Creating the creative strategy

The Creative Strategy is not the first thing we create or deliver when setting up a creative project. If you review some of my earlier posts, you see that uncovering the ideal target audience, defining a singular benefit and creating a powerful positioning come first. Assuming you have done a great job on these first steps, it is indeed time for the critical set-up to great creative concepting or development, the CREATIVE STRATEGY.

The simplest way to think of any strategy is that it is a plan of action – to achieve a goal.

No strategy exists without first having an objective or goal. We’ll assume that there’s always plenty of clear objectives to choose from and it’s usually the strategy, for achieving the objective, that needs more clarity.

We have strategies (or plans of action) for everything – Business Strategy, Marketing Strategy, Communication Strategy, Advertising/PR/Media/Interactive Strategy, Growth Strategy and Creative Strategy.

These are all important plans of action, but the one we’re focused on here is the Creative Strategy. We could also call it a creative plan of action – or better yet, A PLAN FOR CREATIVE ACTION.

The subtle change in language is important. We are not making a creative plan to act upon; we are making a plan that will lead to creative action.

CREATIVE STRATEGY = A PLAN FOR CREATIVE ACTION

This plan of action relies on a great positioning statement (with a singular benefit) and a specific target. It’s written in a simple open-ended statement that sets the stage for an unlimited number of ideas.

Here’s the simple equation for a good creative strategy:
DRAMATIZE
(THE SINGULAR BENEFIT) TO (THE PRECISE TARGET).

You’re saying, “That’s it? That’s the big deal? It’s too elementary!”

There is more work to do, but yes, it is that simple on the ground level. If you’ve focused in on a real, relevant, hopefully unique benefit – and you’ve honed in on a specific, hopefully unique target audience, you have the makings for great creative ideas.

Jack Foster gives a definition of what an idea is in his book, How To Get Ideas.
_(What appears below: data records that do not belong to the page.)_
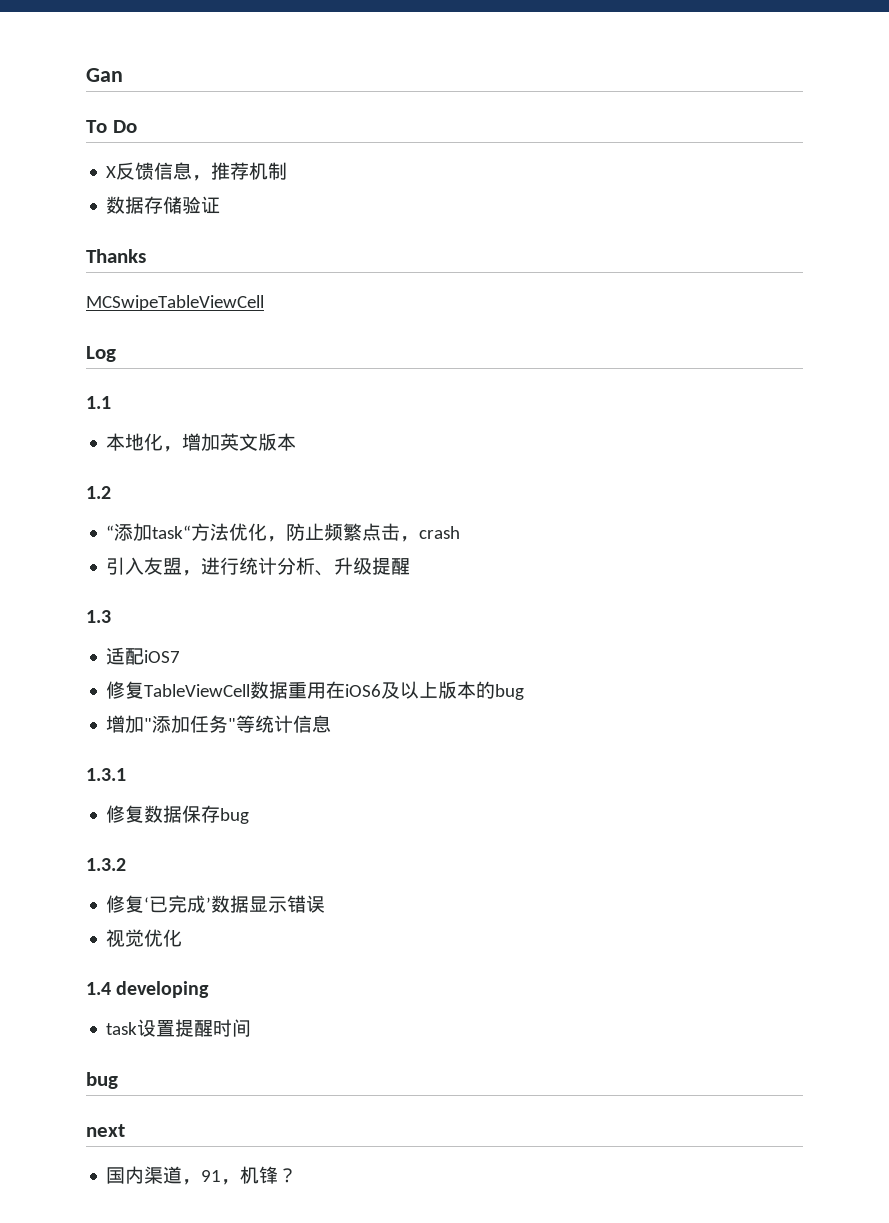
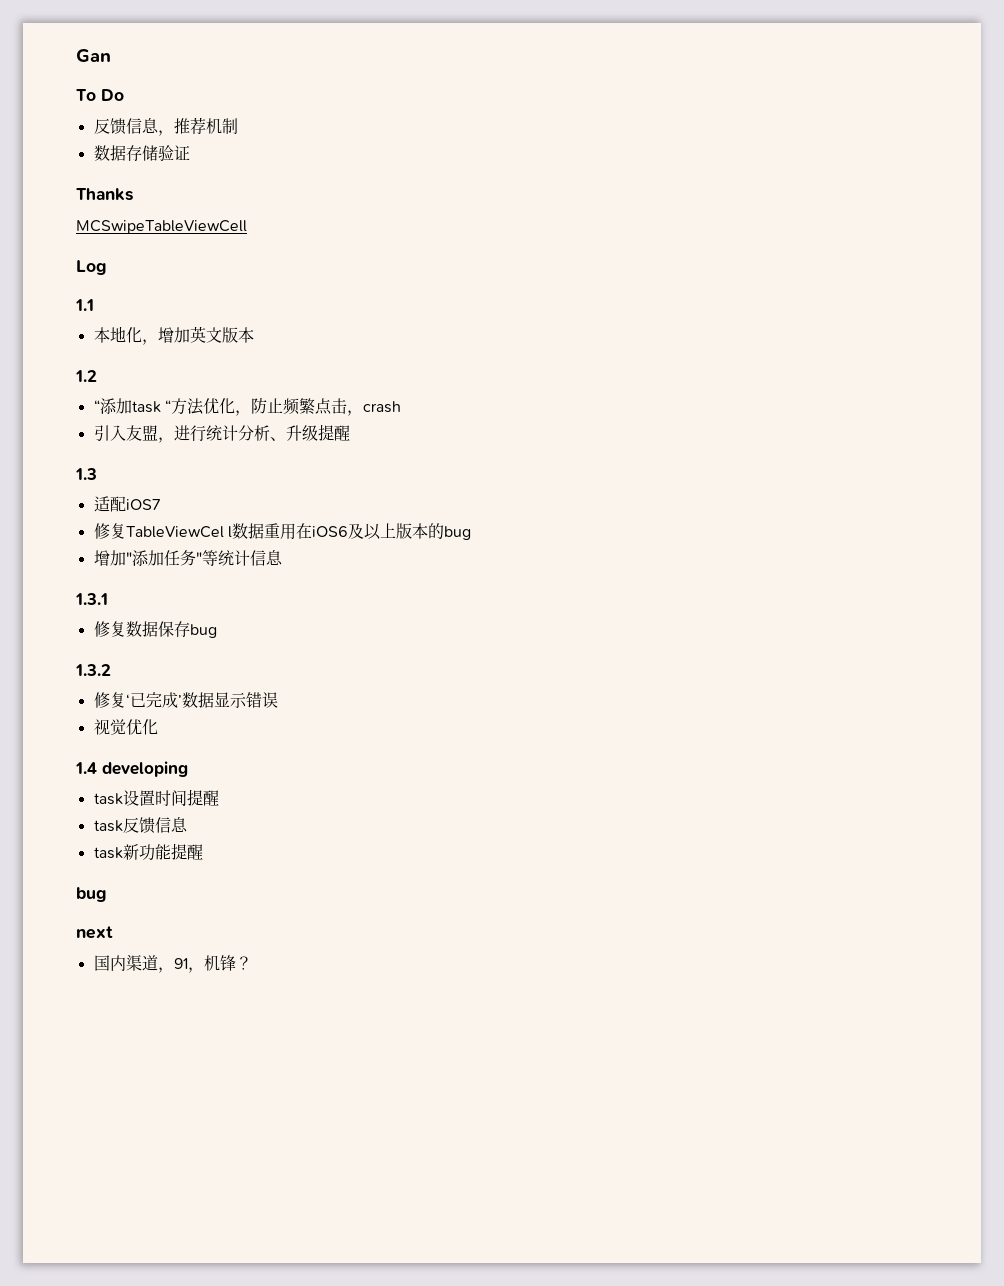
- X反馈信息，推荐机制
+ 反馈信息，推荐机制
- “添加task“方法优化，防止频繁点击，crash
+ “添加task “方法优化，防止频繁点击，crash
- 修复TableViewCell数据重用在iOS6及以上版本的bug
+ 修复TableViewCel l数据重用在iOS6及以上版本的bug
- task设置提醒时间
+ task设置时间提醒
+ task反馈信息
+ task新功能提醒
He credits the definition to James Webb Young:

“An idea is nothing more nor less than a new combination of old elements.”

Francis H. Cartier says,

“There is only one way in which a person acquires a new idea: by the combination or association of two or more ideas he already has into a new juxtaposition in such a manner as to discover a relationship among them of which he was not previously aware.”

So here, in your creative strategy, you only need two things to begin this process of combination and idea generation that is specific and unique – a benefit and a target.

A specific, unique benefit and a specific, unique target will make the process that much easier. You see, that specific benefit from your particular product/service will be different than anyone else’s (at least to your target). And your particular target has unique qualities because of your focus and willingness to sacrifice targeting everyone in order to talk to a select few (knowing that everyone will still get the message).

Now those two ideas (unique benefit and target) are combined in imaginative ways and the result is fresh, new ideas that are inherently tied to your brand.

To jumpstart the conceptual process from the creative strategy, it’s good to ask the questions below. These questions help our imagination go to the extremes of the benefit and visualize how it effects the target. This will generate more ideas. There are tons of questions like these that can be used to spur the creative idea generation, but this is a place to start.

Question 1: What does too much/an abundance of the benefit look/feel like?

Question 2: What does a too little/complete lack of the benefit look/feel like?

These are the two basic directions that concepts can take — what’s to gain from the product, or what’s to lose by not having the product. The latter is proven more powerful in most research.

And if you’ve done your homework, it will provide your creative team with a platform to deliver a mountain of concepts that are all on strategy.

It won’t work if you’ve plugged in a weak or a generic benefit. It also won’t work if you’ve plugged in a broad, all-encompassing target, like males 18-35. These broad benefits and target descriptions are destined for lackluster, meandering, or even worse, off-strategy ideas.

You must go through the process up front to pinpoint what you want to say and to whom. If you don’t do it in the creative brief, it is left to the creative team to determine the strategy. And they will wander between strategies until the ideas become broad generalities that contain no real impact, or, bounce from strategy to strategy, until someone notices that in one of those strategic directions, there are some good, relevant ideas, and therefore, that becomes the strategy. But think of how many more ideas could have been added if all that time hadn’t been wasted trying to hit a mystery target. It’s  like shooting an arrow blindfolded and then moving the target to wherever the arrow lands. The end result may look ok, but you are no marksman.

You must always know how you are getting to the result. It can’t be a game of chance. Norm Brown is somewhat famous for saying, “If you don’t know where you are going, every road leads there.”

And Einstein taught,“The formulation of the problem is often more essential than it’s solutions.”

And here, with a creative strategy, if the problem is not formulated properly, all solutions/concepts will suffer. And like the proverbial house built on sand, it’ll be all downhill from there.